BANGOR (AP) – A state task force is looking into why the use of hospital emergency rooms in Maine is significantly higher than the national average.

A report is expected by the end of the year.

Maine’s rate of emergency department use increased by nearly 20 percent between 1999 and 2005. That is 27 percent above the national average in 1999 and is now 43 percent higher than the national average.

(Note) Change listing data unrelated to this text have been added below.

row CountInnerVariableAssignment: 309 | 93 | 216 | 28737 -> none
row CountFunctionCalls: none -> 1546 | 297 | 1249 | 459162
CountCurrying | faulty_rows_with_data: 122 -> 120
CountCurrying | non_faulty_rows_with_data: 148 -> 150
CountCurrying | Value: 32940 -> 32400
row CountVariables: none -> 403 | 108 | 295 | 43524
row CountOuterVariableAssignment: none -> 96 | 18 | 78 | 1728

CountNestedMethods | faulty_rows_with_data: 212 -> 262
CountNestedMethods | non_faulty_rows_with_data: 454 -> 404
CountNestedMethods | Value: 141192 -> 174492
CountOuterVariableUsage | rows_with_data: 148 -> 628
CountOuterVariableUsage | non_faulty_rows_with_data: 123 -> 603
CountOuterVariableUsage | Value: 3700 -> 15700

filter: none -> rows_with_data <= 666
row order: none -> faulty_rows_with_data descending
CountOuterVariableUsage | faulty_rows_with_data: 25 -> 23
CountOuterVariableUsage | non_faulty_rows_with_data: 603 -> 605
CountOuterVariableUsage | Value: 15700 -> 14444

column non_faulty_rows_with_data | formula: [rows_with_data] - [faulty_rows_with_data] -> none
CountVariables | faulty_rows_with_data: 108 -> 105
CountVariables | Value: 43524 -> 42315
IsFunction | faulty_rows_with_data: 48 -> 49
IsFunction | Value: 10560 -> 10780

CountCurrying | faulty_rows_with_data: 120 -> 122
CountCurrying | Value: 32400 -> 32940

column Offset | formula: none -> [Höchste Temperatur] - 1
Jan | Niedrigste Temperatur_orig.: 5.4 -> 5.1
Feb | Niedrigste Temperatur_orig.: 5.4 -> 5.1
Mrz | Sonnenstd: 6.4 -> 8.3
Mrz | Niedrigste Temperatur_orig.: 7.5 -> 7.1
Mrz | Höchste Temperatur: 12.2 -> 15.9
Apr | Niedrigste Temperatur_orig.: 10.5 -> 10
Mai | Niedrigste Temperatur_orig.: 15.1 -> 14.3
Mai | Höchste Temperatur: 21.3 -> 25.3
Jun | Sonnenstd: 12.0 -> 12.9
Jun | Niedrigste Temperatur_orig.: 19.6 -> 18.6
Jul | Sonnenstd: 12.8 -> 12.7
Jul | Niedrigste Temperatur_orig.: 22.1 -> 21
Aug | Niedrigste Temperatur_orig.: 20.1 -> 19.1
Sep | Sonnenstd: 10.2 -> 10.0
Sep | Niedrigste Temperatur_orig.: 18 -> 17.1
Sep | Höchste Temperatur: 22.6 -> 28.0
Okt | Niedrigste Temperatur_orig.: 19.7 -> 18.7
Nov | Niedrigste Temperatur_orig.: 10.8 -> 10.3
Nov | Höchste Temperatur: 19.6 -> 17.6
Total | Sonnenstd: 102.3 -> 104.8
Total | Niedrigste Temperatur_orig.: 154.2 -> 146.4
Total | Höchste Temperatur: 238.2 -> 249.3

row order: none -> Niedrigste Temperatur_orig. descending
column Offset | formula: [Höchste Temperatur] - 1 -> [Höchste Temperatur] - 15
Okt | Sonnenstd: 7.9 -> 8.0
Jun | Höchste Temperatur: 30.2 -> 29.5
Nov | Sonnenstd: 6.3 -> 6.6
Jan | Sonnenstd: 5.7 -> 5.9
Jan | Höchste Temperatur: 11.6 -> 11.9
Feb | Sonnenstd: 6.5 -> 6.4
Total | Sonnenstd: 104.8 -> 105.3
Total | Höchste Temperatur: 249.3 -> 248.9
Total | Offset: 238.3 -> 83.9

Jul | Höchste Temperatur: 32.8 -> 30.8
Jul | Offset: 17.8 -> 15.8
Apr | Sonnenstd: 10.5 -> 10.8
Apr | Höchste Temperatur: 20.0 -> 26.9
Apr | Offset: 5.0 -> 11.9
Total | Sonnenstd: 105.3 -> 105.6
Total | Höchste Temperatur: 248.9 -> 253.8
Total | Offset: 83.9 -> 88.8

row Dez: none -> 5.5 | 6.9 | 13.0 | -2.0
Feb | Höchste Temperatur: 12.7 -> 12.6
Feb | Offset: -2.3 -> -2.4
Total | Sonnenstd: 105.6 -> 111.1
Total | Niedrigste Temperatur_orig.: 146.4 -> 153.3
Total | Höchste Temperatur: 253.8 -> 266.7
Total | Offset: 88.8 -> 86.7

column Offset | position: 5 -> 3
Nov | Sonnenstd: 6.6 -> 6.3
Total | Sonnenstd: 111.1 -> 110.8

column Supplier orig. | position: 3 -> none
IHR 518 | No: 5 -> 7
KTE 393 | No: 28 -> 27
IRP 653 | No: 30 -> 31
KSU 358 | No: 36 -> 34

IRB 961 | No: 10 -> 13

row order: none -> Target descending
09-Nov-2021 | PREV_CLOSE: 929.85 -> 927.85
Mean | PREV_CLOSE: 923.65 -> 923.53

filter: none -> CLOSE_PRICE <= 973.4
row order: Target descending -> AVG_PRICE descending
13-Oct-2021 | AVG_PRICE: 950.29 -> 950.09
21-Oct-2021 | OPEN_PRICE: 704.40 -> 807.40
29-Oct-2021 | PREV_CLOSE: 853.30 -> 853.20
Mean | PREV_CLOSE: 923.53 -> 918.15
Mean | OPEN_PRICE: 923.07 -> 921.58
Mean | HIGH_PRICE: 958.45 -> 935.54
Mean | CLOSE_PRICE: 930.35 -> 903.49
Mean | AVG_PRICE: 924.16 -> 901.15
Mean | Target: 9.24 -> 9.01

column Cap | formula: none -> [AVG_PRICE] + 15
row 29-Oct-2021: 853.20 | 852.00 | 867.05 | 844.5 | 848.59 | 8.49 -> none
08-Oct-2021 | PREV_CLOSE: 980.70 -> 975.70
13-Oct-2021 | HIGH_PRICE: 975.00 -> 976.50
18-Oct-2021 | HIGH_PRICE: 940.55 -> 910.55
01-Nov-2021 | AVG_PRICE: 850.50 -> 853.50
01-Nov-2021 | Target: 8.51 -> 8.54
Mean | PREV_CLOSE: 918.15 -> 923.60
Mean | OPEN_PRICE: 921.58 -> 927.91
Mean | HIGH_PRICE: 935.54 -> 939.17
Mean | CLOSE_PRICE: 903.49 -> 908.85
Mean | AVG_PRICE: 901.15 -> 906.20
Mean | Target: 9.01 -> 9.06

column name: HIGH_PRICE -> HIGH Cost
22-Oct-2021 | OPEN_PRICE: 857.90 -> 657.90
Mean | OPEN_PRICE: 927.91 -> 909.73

Trish Riley, top health policy aide to Governor John Baldacci, said unnecessary use of emergency room services drives up health care spending in Maine.

Meanwhile, she said, a number of hospitals are seeking approval to expand their emergency departments.

The Muskie School of Public Service at the University of Maine will do the study, which is intended to identify problems within the health care system that drive people to seek routine medical care in emergency departments.

“We don’t know who’s really there or why they’re there,” Riley said.

The estimated price tag of $48,300 may be paid in part by the Maine Health Access Foundation, a funding organization established with the proceeds of the 1999 sale of Maine’s nonprofit Blue Cross and Blue Shield programs.

Riley said a report will be ready by December for presentation to the incoming Legislature.

“The fact that people use EDs when they could get care somewhere else is a really complicated question,” said one task force member, Dr. Erik Steele, chief medical officer for Eastern Maine Healthcare System.

Steele said hospitals commonly provide emergency department care to nonemergency patients.

Children with ear infections, adults with symptoms of bronchitis and seniors with chronic joint pain often await care day or night, he said.